We have 2 DHCP servers (both Windows 2012 R2 Core) in a hot failover configuration on separate subnets/sites connected over MPLS. Clients are the majority of the time taking a long time to receive an IP. I have figured out that the cause is something to do with the failover configuration.
From comparing the DHCP logs of both servers, what I can see happening is the following:
- Client sends a discover for an IP
- The standby server immediately sees the discover, gives out event ID 36 'packet dropped because of client ID hash mismatch' error (as it should because it is not the active partner). It is expecting the active partner to assign an IP.
- The active partner has no DHCP logs for this initial and many subsequent discovers, but at some point later it finally responds and assigns an IP. It can be anything from 5 minutes to 3 hours for it to assign an IP. Other times it assigns an IP at a perfectly synchronised time with the hot standby partner's initial event ID 36 error, so there is no delay.

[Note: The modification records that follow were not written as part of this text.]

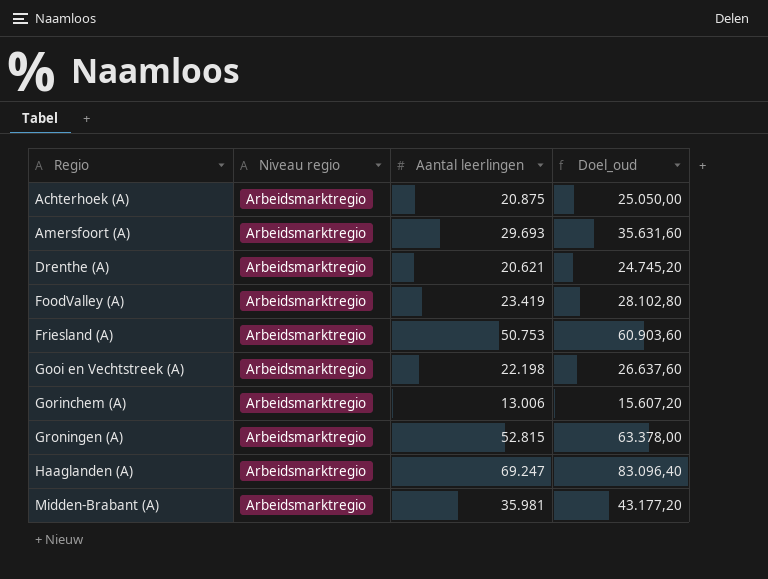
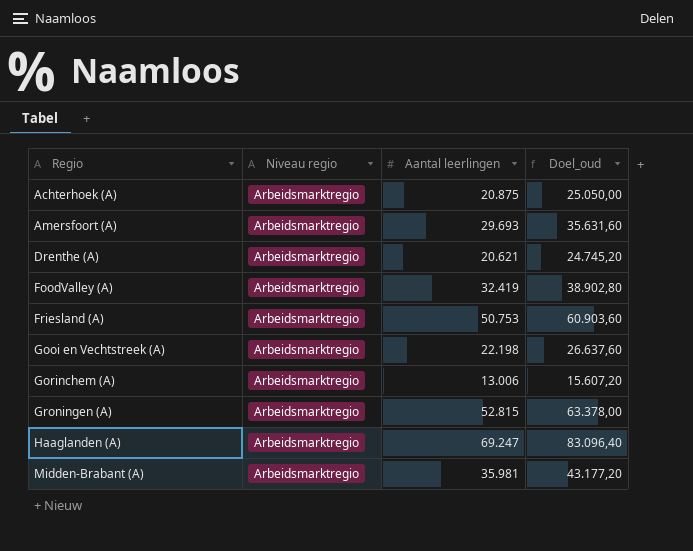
FoodValley (A) | Aantal leerlingen: 23.419 -> 32.419
FoodValley (A) | Doel_oud: 28.102,80 -> 38.902,80

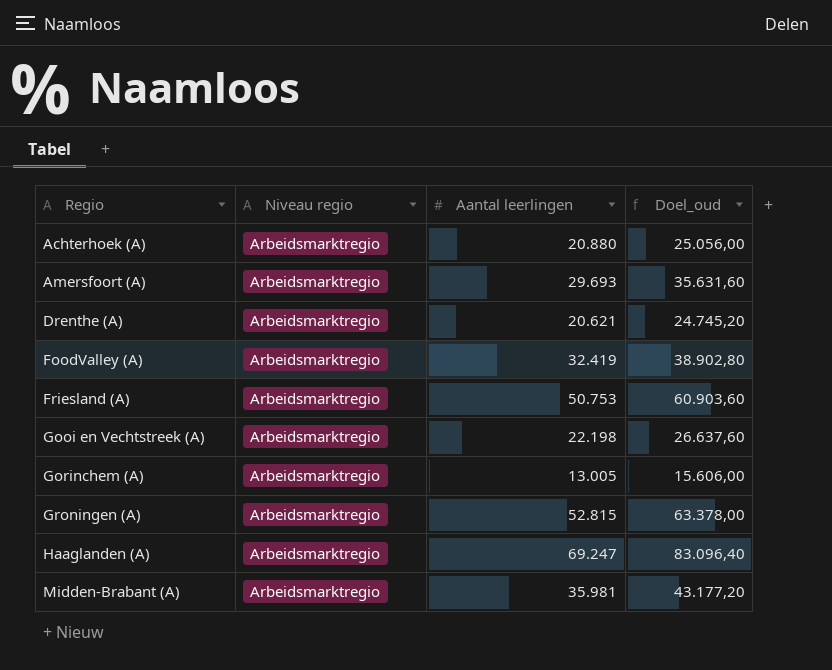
Achterhoek (A) | Aantal leerlingen: 20.875 -> 20.880
Achterhoek (A) | Doel_oud: 25.050,00 -> 25.056,00
Gorinchem (A) | Aantal leerlingen: 13.006 -> 13.005
Gorinchem (A) | Doel_oud: 15.607,20 -> 15.606,00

We have the network configured correctly with ip-helpers pointing to both servers and I am 99% sure that both servers always receive the DHCP discover even though the active partner ignores it. We have tried recreating the failover configuration. I don't know how I can do a packet capture on Core servers to trace any network issues.
We see the same behaviour both ways - going from site 1 to site 2 and from site 2 to site 1 regardless of which lease range it is.
Servers are reconciled and replicated with no issues.
Hoping someone has some suggestions to resolve this!